Hace tiempo que no publicamos nada, así que os dejo un relato corto de cosecha propia. Espero que os guste.
EL BAÚL
El ventanuco del viejo corral estaba abierto de par en par. Un finísimo rayo de sol cruzaba los viñedos repletos de pámpanos y atravesaba la estancia hasta estrellarse sobre la desconchada pared del carcomido diván. A su paso dejaba una nebulosa de infinitas partículas de polvo que flotaban desorientadas en la atmósfera buscando un lugar donde morir.
La tenue sombra del péndulo viajaba silenciosa desde el trillo hasta la librería de caoba, repleta de libros de Alpuente. El reloj recordaba con su monótono susurro que no existe el silencio, que no existe el presente, tan solo los ecos del pasado. Tic, tac, tic, tac… Un eterno pasajero del tiempo en un viaje sin principio ni final.
En un oscuro rincón, la mecedora, adornada con las telarañas del olvido, dormitaba esperando una excusa para balancearse por última vez, como lo hacía antaño, cuando Amelia se sentaba a tejer calceta o hacer cestas de mimbre. O como cuando el psicólogo se sentaba a escuchar a sus pacientes y los hipnotizaba con el crujido que sus curvadas patas de madera emitían con el vaivén de sus palabras. Ñic, ñac, ñic, ñac.
Si estas cuatro paredes, impregnadas de tristeza, pudieran hablar, revelarían las atormentadas historias de los pacientes que visitaron la consulta del doctor buscando alivio para las noches de vigilia en las que tenebrosas pesadillas se apoderaban de sus almas devorando horas de sueño a sus exánimes cuerpos.
Llegaban con la conciencia cargada de demonios y se marchaban liberados de la pesada carga hasta su próxima sesión, pero… ¿Qué ocurría con sus lúgubres historias, con sus temidas fobias nocturnas? ¿Dónde iban los engendros que atormentaban su descanso? ¿Dónde guardaba el psicólogo toda la locura que les exorcizaba mientras yacían tendidos sobre el diván?

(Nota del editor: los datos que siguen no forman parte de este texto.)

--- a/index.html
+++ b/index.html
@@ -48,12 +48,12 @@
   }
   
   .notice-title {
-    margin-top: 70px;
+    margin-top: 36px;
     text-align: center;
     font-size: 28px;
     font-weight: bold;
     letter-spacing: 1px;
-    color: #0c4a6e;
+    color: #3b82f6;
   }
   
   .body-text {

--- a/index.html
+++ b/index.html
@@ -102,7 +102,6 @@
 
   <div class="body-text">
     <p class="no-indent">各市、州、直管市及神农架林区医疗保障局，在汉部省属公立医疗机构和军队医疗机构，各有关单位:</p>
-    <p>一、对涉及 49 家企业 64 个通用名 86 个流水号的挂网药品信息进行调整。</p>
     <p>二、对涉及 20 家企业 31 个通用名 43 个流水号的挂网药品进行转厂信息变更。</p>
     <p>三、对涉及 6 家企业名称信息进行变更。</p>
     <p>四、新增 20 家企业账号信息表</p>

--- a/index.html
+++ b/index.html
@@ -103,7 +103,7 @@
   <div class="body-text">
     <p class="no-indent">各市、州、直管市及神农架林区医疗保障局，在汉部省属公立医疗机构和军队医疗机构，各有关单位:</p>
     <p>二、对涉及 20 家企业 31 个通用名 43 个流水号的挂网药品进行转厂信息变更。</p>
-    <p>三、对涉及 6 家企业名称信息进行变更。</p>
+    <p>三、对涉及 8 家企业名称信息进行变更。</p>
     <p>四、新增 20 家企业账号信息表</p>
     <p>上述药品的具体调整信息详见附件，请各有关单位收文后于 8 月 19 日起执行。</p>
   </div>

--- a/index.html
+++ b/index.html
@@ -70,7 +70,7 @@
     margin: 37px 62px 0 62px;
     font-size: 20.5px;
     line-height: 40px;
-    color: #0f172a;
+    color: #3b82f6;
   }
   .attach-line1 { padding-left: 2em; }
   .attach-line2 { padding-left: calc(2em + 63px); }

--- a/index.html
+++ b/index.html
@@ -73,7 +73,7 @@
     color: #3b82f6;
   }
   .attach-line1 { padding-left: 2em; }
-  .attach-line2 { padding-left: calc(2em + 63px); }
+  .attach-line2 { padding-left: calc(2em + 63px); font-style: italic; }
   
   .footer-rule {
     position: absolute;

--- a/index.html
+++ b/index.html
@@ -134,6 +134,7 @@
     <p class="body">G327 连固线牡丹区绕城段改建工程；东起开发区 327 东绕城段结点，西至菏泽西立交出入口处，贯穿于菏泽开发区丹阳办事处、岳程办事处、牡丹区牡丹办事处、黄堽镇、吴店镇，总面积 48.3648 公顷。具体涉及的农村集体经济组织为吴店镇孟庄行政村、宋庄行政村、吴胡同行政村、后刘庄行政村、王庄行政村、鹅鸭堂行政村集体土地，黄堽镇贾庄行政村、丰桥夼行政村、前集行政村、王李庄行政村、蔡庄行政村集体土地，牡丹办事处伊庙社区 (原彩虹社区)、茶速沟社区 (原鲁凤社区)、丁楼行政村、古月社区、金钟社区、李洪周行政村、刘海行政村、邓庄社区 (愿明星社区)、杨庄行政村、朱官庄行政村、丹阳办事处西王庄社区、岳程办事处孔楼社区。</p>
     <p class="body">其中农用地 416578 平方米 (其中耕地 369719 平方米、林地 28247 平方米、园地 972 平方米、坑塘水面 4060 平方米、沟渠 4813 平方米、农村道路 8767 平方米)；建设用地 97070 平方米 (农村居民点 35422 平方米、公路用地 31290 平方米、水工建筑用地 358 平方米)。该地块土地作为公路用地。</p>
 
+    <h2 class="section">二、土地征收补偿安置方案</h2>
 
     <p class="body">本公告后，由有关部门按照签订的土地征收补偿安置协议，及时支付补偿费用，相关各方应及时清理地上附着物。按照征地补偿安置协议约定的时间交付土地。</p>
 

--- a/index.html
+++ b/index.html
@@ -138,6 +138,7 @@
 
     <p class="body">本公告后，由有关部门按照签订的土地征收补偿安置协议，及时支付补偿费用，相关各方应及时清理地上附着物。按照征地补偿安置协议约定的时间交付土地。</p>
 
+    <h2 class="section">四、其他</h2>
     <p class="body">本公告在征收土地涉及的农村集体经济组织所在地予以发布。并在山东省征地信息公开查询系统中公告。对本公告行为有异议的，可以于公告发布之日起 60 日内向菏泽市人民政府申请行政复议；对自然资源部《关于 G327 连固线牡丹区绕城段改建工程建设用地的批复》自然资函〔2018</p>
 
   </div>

Bajo el alféizar, agazapado en el contraluz de la ventana, se escondía un antiguo baúl. Siempre estuvo allí, presente en todo momento, tan a la vista que permanecía oculto a las miradas. El psicólogo lo rescató de la hoguera cuando heredó la casa y montó su gabinete. Antes de cada consulta, descorría el cerrojo de metal y dejaba abierta la tapa. Después, al terminar, lo cerraba con llave y se recostaba en el diván. Echaba un trago para enturbiar su mente y cerraba los ojos para descansar.
El psicólogo rural desapareció una noche tras la consulta del último paciente y nunca más se supo de él.
Hoy, la casa tiene un nuevo dueño: un enólogo. Afuera, las viñas están cargadas de grandes y redondos racimos, las barricas llenas de un excelente caldo en maceración, las despensas dispuestas de las mejores cosechas.
Pero en el antiguo corral, reconvertido en bodega, bajo el ventanuco de roble, el viejo baúl aún permanece abierto. Quizás en su última visita el psicólogo olvidó cerrarlo. Demasiado dolor en su cabeza, demasiada locura en su vida.
Tal vez se marchó huyendo de sus propios demonios, tal vez odiaba la mecedora o el diván, o tal vez nadie miró nunca dentro del viejo baúl.